• [EXERCISE AIM]:
Word for word, restate the lines from the start of the data down to the line with "[165,665,225,674] connect it", both included.

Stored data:
━━━
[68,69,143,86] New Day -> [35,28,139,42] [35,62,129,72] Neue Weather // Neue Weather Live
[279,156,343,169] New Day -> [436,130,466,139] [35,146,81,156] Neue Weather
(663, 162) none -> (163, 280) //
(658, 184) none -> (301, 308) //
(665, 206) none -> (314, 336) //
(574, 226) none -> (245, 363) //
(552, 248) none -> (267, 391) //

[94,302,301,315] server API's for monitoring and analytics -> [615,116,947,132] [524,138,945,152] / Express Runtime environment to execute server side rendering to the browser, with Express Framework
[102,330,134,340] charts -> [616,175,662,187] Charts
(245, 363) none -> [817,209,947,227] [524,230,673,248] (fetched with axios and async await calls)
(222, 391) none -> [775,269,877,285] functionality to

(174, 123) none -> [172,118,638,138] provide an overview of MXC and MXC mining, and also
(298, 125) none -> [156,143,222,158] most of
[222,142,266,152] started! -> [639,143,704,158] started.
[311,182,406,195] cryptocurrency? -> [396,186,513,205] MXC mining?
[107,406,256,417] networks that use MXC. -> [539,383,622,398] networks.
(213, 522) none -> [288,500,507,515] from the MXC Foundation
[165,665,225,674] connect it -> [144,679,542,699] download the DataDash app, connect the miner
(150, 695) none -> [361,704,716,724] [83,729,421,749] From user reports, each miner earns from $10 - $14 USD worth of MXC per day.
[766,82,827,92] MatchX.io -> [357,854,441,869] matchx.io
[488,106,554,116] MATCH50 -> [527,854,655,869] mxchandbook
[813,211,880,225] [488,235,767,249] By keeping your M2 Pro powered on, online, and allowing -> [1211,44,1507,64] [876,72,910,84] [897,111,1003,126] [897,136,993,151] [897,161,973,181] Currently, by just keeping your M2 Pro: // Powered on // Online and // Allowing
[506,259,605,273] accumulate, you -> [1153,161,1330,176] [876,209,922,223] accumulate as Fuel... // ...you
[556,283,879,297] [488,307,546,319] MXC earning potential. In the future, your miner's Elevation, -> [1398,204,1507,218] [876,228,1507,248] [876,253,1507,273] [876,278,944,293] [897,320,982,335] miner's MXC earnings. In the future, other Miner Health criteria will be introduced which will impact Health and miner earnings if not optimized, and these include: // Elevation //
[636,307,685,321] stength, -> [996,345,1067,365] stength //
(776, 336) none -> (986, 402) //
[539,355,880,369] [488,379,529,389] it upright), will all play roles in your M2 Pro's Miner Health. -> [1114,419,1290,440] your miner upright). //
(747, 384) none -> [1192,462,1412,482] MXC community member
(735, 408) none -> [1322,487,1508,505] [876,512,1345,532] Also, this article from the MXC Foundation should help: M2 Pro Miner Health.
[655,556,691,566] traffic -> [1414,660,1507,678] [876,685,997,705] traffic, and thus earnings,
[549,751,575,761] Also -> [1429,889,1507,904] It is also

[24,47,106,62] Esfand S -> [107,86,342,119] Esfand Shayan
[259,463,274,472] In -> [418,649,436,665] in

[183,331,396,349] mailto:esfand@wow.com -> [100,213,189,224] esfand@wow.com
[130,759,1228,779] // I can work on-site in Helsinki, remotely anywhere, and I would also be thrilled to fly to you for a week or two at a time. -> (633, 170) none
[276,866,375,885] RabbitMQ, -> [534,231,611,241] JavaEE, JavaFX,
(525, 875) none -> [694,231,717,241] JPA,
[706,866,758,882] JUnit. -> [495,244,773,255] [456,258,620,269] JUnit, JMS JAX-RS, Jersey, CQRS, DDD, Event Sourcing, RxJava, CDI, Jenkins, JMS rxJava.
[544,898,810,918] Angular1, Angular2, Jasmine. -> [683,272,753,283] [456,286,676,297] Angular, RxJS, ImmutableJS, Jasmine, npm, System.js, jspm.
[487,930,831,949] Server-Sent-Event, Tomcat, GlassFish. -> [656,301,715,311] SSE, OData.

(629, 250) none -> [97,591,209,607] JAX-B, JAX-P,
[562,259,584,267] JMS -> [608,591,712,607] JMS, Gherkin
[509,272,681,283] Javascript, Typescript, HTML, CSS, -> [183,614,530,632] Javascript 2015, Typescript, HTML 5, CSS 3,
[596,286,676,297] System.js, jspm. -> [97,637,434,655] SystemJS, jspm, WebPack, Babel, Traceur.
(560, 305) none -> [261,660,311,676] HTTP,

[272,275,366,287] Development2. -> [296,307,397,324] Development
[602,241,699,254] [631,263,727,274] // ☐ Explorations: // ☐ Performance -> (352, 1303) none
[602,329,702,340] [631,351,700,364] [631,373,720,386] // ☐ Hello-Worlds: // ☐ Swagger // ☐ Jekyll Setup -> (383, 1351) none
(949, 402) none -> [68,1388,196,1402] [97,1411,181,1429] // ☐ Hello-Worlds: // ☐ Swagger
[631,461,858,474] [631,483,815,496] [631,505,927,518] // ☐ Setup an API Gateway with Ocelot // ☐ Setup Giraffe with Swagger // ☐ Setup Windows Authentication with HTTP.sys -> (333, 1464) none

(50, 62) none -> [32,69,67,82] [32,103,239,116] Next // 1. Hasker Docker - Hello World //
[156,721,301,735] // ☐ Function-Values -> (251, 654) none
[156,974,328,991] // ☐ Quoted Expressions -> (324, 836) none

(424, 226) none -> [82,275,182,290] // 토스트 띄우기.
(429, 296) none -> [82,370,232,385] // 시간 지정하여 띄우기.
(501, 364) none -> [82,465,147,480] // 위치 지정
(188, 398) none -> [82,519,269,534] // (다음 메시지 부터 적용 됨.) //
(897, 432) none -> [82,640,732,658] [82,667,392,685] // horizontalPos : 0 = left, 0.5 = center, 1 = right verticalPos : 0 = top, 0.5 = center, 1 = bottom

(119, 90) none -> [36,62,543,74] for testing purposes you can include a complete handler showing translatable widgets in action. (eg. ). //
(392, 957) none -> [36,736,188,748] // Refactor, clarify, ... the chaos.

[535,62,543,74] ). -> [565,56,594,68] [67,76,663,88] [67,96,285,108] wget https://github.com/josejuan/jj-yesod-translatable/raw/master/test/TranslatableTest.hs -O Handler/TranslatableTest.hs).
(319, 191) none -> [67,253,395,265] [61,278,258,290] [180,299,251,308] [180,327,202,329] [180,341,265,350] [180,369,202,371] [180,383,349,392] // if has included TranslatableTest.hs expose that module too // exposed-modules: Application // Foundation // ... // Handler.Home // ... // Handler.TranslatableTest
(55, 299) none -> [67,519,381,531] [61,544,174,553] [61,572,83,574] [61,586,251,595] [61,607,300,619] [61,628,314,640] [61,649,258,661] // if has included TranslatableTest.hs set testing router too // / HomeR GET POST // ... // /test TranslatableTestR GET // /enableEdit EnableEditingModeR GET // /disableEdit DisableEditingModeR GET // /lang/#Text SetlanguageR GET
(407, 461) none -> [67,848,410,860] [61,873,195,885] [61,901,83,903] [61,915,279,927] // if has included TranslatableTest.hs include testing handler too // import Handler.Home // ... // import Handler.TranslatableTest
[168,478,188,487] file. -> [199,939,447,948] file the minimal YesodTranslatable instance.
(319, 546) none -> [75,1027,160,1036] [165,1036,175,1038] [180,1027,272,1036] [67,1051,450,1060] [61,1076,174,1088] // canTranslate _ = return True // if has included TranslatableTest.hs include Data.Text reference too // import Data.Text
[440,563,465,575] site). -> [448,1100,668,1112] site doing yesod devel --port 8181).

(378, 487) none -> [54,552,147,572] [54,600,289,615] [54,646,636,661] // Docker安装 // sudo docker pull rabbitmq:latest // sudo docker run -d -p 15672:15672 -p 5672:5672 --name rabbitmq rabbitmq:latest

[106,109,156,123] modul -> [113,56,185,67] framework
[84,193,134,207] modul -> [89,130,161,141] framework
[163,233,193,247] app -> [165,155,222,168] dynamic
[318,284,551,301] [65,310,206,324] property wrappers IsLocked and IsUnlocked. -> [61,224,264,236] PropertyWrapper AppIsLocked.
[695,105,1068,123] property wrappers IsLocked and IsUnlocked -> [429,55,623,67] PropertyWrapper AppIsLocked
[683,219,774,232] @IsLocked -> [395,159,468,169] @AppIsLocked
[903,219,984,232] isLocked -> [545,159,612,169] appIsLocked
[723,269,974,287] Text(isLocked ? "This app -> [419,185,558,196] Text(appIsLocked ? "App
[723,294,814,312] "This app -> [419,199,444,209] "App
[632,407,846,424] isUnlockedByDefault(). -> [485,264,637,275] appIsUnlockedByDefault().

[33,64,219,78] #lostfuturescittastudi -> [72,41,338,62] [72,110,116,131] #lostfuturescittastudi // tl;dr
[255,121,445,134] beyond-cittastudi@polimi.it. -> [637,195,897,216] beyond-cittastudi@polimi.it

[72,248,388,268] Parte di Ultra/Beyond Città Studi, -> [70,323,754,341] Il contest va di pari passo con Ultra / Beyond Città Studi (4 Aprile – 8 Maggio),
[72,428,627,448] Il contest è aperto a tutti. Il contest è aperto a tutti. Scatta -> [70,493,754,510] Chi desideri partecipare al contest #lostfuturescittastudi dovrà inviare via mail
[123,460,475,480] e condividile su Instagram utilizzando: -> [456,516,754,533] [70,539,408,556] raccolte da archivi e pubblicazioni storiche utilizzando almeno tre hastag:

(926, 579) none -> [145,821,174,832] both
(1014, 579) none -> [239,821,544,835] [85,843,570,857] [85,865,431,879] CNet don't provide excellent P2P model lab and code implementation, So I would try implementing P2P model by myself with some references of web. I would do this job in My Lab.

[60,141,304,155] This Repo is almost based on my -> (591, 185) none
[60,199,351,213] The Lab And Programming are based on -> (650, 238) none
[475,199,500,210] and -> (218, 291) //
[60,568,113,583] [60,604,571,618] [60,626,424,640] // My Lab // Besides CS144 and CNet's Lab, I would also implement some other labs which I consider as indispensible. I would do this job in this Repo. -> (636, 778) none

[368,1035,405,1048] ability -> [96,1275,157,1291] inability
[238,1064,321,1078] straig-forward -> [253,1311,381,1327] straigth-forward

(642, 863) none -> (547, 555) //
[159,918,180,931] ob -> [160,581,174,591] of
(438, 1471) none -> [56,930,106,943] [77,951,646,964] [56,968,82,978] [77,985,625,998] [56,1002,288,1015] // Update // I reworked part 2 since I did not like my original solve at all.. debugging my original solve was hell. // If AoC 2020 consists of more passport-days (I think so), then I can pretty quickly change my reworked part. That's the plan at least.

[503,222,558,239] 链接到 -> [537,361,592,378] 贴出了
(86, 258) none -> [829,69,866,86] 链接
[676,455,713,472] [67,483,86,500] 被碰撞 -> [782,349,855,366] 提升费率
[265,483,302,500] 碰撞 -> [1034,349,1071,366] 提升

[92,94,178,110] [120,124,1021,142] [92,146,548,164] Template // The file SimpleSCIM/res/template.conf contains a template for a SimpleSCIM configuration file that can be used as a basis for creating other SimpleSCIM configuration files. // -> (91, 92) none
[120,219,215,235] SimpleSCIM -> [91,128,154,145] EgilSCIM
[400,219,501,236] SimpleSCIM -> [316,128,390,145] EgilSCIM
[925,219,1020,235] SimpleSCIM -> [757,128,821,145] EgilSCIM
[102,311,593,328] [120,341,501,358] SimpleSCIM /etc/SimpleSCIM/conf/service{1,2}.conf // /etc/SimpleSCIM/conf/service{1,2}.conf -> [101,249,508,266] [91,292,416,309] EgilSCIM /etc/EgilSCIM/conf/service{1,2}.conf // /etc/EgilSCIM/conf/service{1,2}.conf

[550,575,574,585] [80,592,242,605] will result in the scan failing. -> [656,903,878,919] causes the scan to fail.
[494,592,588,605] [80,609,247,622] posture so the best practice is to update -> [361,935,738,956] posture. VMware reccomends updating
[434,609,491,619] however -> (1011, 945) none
━━━
• [COMPLETED TASK]:
[68,69,143,86] New Day -> [35,28,139,42] [35,62,129,72] Neue Weather // Neue Weather Live
[279,156,343,169] New Day -> [436,130,466,139] [35,146,81,156] Neue Weather
(663, 162) none -> (163, 280) //
(658, 184) none -> (301, 308) //
(665, 206) none -> (314, 336) //
(574, 226) none -> (245, 363) //
(552, 248) none -> (267, 391) //

[94,302,301,315] server API's for monitoring and analytics -> [615,116,947,132] [524,138,945,152] / Express Runtime environment to execute server side rendering to the browser, with Express Framework
[102,330,134,340] charts -> [616,175,662,187] Charts
(245, 363) none -> [817,209,947,227] [524,230,673,248] (fetched with axios and async await calls)
(222, 391) none -> [775,269,877,285] functionality to

(174, 123) none -> [172,118,638,138] provide an overview of MXC and MXC mining, and also
(298, 125) none -> [156,143,222,158] most of
[222,142,266,152] started! -> [639,143,704,158] started.
[311,182,406,195] cryptocurrency? -> [396,186,513,205] MXC mining?
[107,406,256,417] networks that use MXC. -> [539,383,622,398] networks.
(213, 522) none -> [288,500,507,515] from the MXC Foundation
[165,665,225,674] connect it -> [144,679,542,699] download the DataDash app, connect the miner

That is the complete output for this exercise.